Shortlist two or three tools that match your current stack and your biggest forecast pain, then test them against your real pipeline data before you commit. The best sales forecasting software is the one your reps will actually keep updated.
FAQs
Revenue forecasting software predicts future revenue by analyzing pipeline data, deal signals, historical performance, and rep activity. Unlike a static spreadsheet, it weights deals against real signals and flags risk before the quarter closes, so leaders get a number they can defend.
CRM reporting shows what reps entered: stages, close dates, and amounts. Revenue forecast software interprets that data, applies AI or weighting, and surfaces deal risk and scenario ranges. Reporting tells you the current state; forecasting tells you the likely outcome and where it's fragile.
Clari Forecast is a strong enterprise pick for AI forecasting rigor and scenario modeling across complex motions. Aviso and BoostUp also fit enterprise revenue teams, and Oracle Fusion Sales suits organizations standardizing on Oracle's full quote-to-cash suite.

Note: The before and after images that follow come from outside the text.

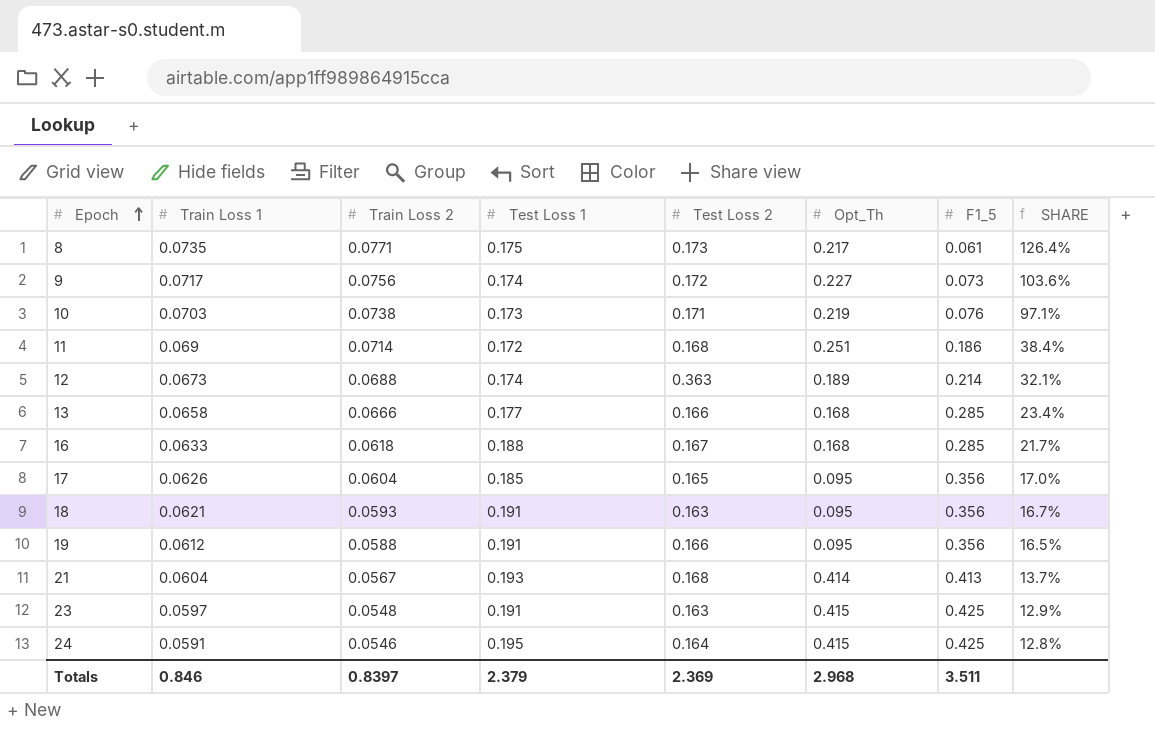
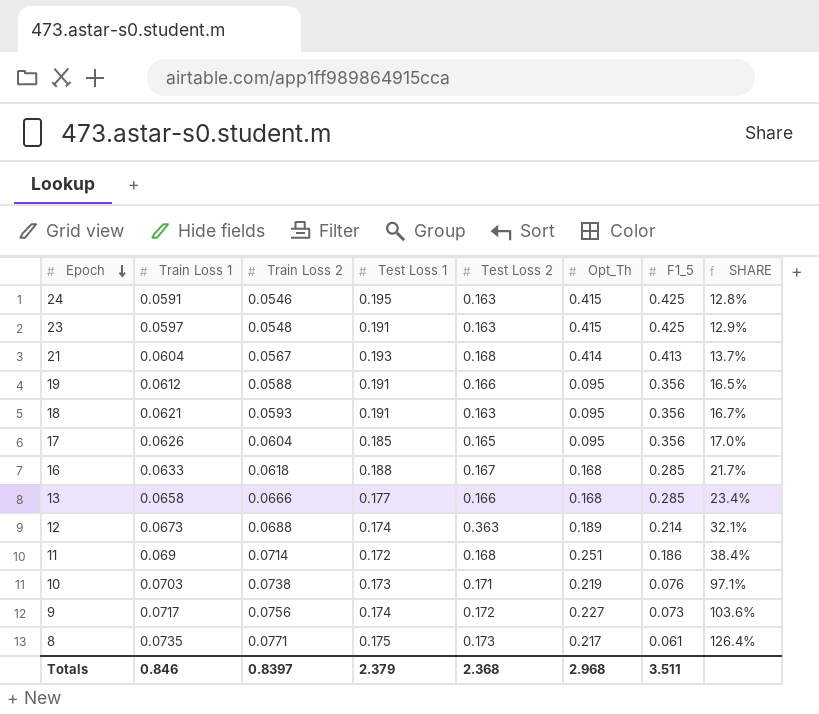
row order: Epoch ascending -> Epoch descending
24 | Test Loss 2: 0.164 -> 0.163
Totals | Test Loss 2: 2.369 -> 2.368

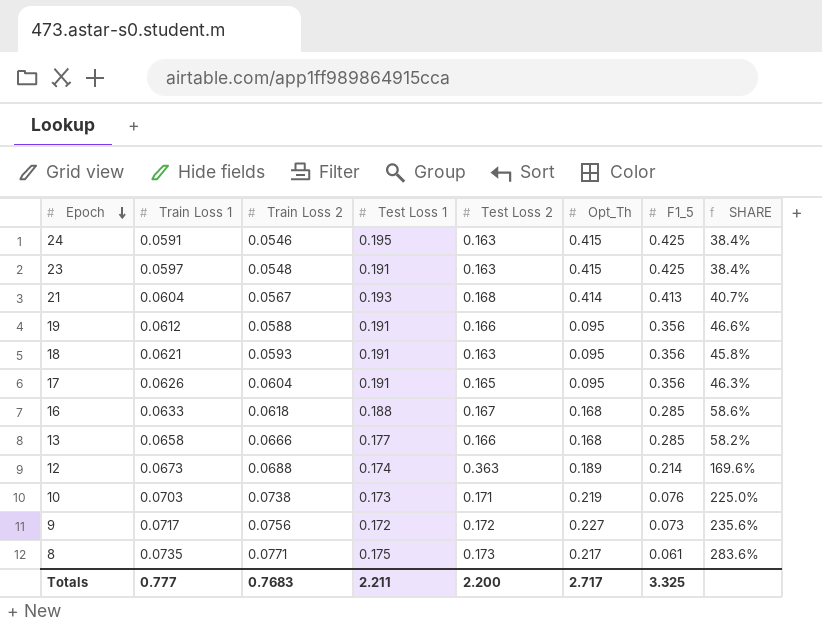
column SHARE | formula: [Train Loss 2] / [F1_5] -> [Test Loss 2] / [F1_5]
row 11: 0.069 | 0.0714 | 0.172 | 0.168 | 0.251 | 0.186 | 38.4% -> none
17 | Test Loss 1: 0.185 -> 0.191
9 | Test Loss 1: 0.174 -> 0.172
Totals | Train Loss 1: 0.846 -> 0.777
Totals | Train Loss 2: 0.8397 -> 0.7683
Totals | Test Loss 1: 2.379 -> 2.211
Totals | Test Loss 2: 2.368 -> 2.200
Totals | Opt_Th: 2.968 -> 2.717
Totals | F1_5: 3.511 -> 3.325

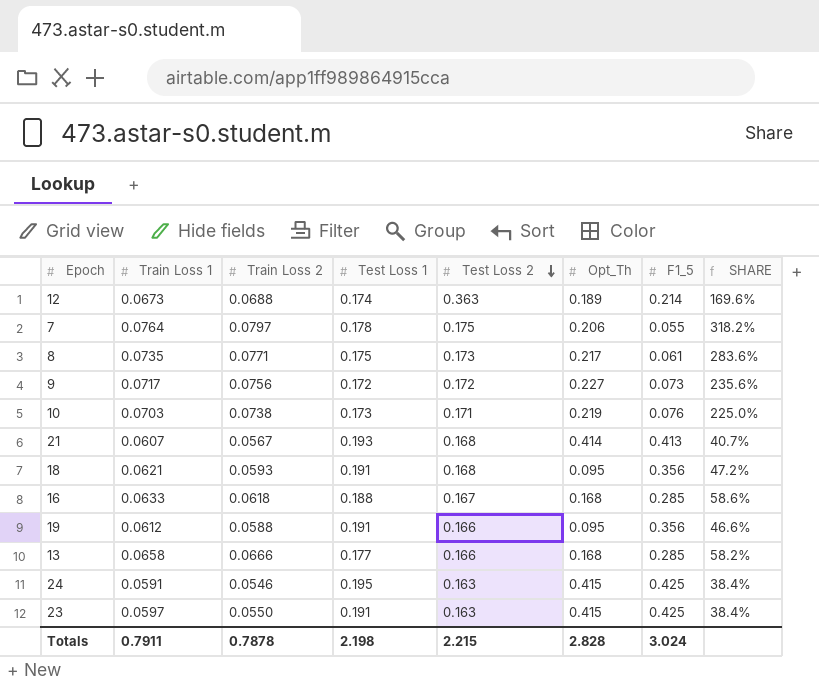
row order: Epoch descending -> Test Loss 2 descending
row 17: 0.0626 | 0.0604 | 0.191 | 0.165 | 0.095 | 0.356 | 46.3% -> none
row 7: none -> 0.0764 | 0.0797 | 0.178 | 0.175 | 0.206 | 0.055 | 318.2%
21 | Train Loss 1: 0.0604 -> 0.0607
18 | Test Loss 2: 0.163 -> 0.168
18 | SHARE: 45.8% -> 47.2%
23 | Train Loss 2: 0.0548 -> 0.0550
Totals | Train Loss 1: 0.777 -> 0.7911
Totals | Train Loss 2: 0.7683 -> 0.7878
Totals | Test Loss 1: 2.211 -> 2.198
Totals | Test Loss 2: 2.200 -> 2.215
Totals | Opt_Th: 2.717 -> 2.828
Totals | F1_5: 3.325 -> 3.024

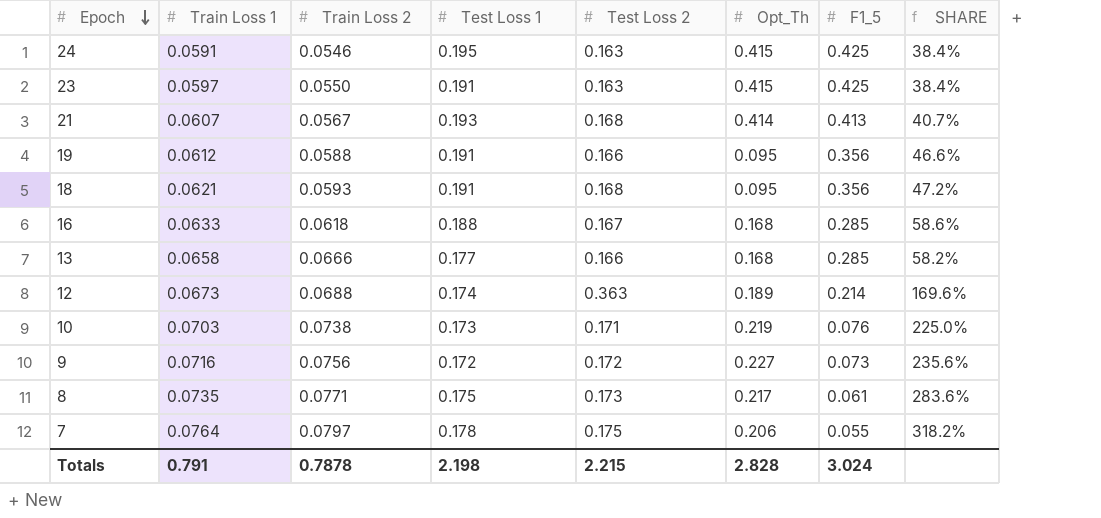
row order: Test Loss 2 descending -> Epoch descending
9 | Train Loss 1: 0.0717 -> 0.0716
Totals | Train Loss 1: 0.7911 -> 0.791

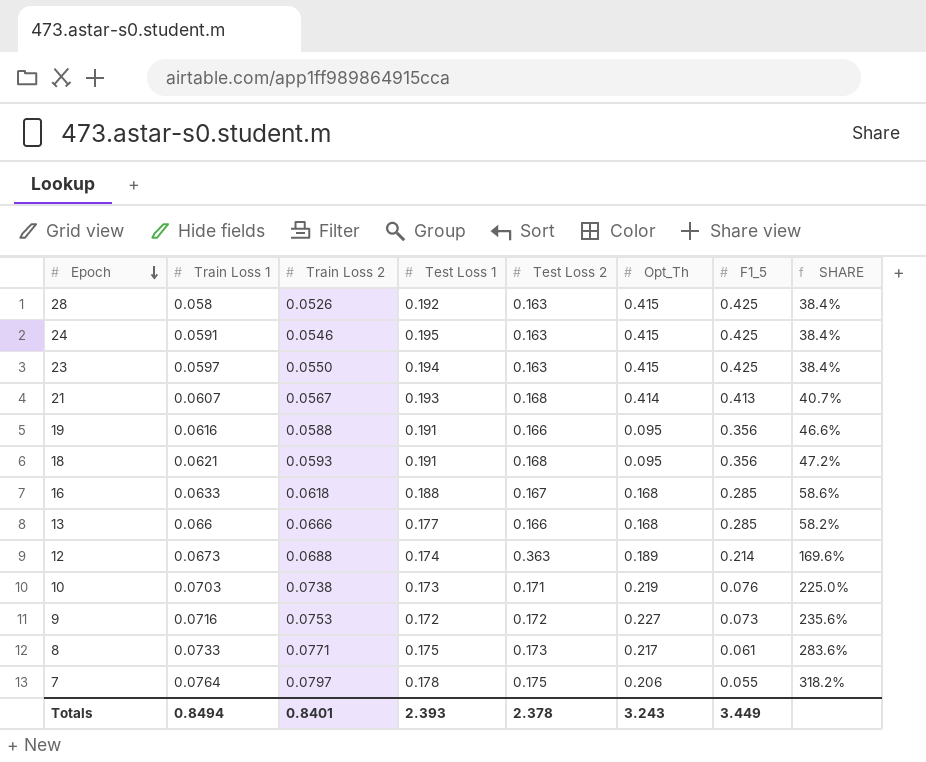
row 28: none -> 0.058 | 0.0526 | 0.192 | 0.163 | 0.415 | 0.425 | 38.4%
23 | Test Loss 1: 0.191 -> 0.194
19 | Train Loss 1: 0.0612 -> 0.0616
13 | Train Loss 1: 0.0658 -> 0.066
9 | Train Loss 2: 0.0756 -> 0.0753
8 | Train Loss 1: 0.0735 -> 0.0733
Totals | Train Loss 1: 0.791 -> 0.8494
Totals | Train Loss 2: 0.7878 -> 0.8401
Totals | Test Loss 1: 2.198 -> 2.393
Totals | Test Loss 2: 2.215 -> 2.378
Totals | Opt_Th: 2.828 -> 3.243
Totals | F1_5: 3.024 -> 3.449

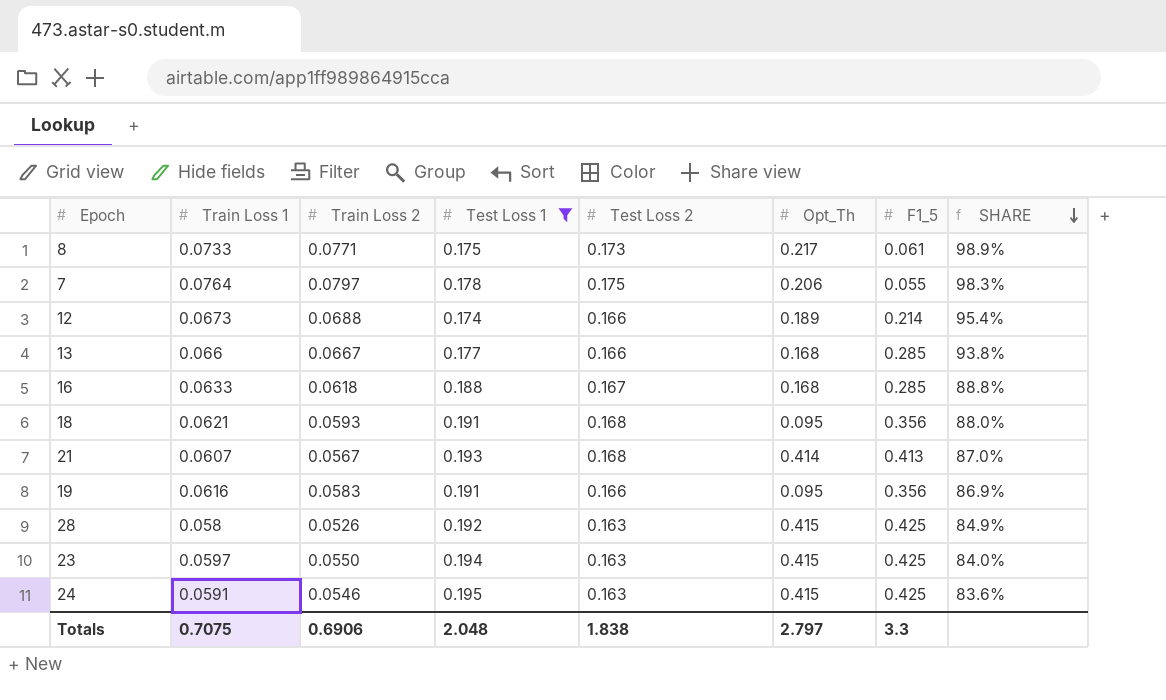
filter: none -> Test Loss 1 >= 0.174
row order: Epoch descending -> SHARE descending
column SHARE | formula: [Test Loss 2] / [F1_5] -> [Test Loss 2] / [Test Loss 1]
12 | Test Loss 2: 0.363 -> 0.166
13 | Train Loss 2: 0.0666 -> 0.0667
19 | Train Loss 2: 0.0588 -> 0.0583
Totals | Train Loss 1: 0.8494 -> 0.7075
Totals | Train Loss 2: 0.8401 -> 0.6906
Totals | Test Loss 1: 2.393 -> 2.048
Totals | Test Loss 2: 2.378 -> 1.838
Totals | Opt_Th: 3.243 -> 2.797
Totals | F1_5: 3.449 -> 3.3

Prioritize forecast accuracy, deep CRM integration, multi-scenario forecasting, and forecast submission workflows. Data normalization and adoption matter just as much, since a forecast is only as reliable as the pipeline data behind it and the reps who keep it current.
AI revenue forecasting helps when it weights deals against real signals like buyer engagement and rep activity, not just the stage a rep set. The lift depends on data quality. Clean CRM integration and activity capture matter more than the model itself.
Yes. Most forecasting solutions integrate with Salesforce, and Salesforce itself offers native Sales Cloud forecasting. Tools like Gong, Clari, and Aviso are built to pull and normalize Salesforce pipeline data so the forecast reads from your system of record.
Forecasting tools focus on projecting and managing the number. Revenue intelligence tools like Gong and BoostUp focus on capturing activity and deal signals that improve pipeline visibility. If your forecast is wrong because your data is messy, start with intelligence; if your data is clean, start with forecasting.
An AE wants fewer surprises and less admin. Look for a tool that flags deal risk early, fits your existing workflow, and reduces manual pipeline updates before every forecast cadence. The best sales forecasting tool makes your commit defensible without hours of reconstruction.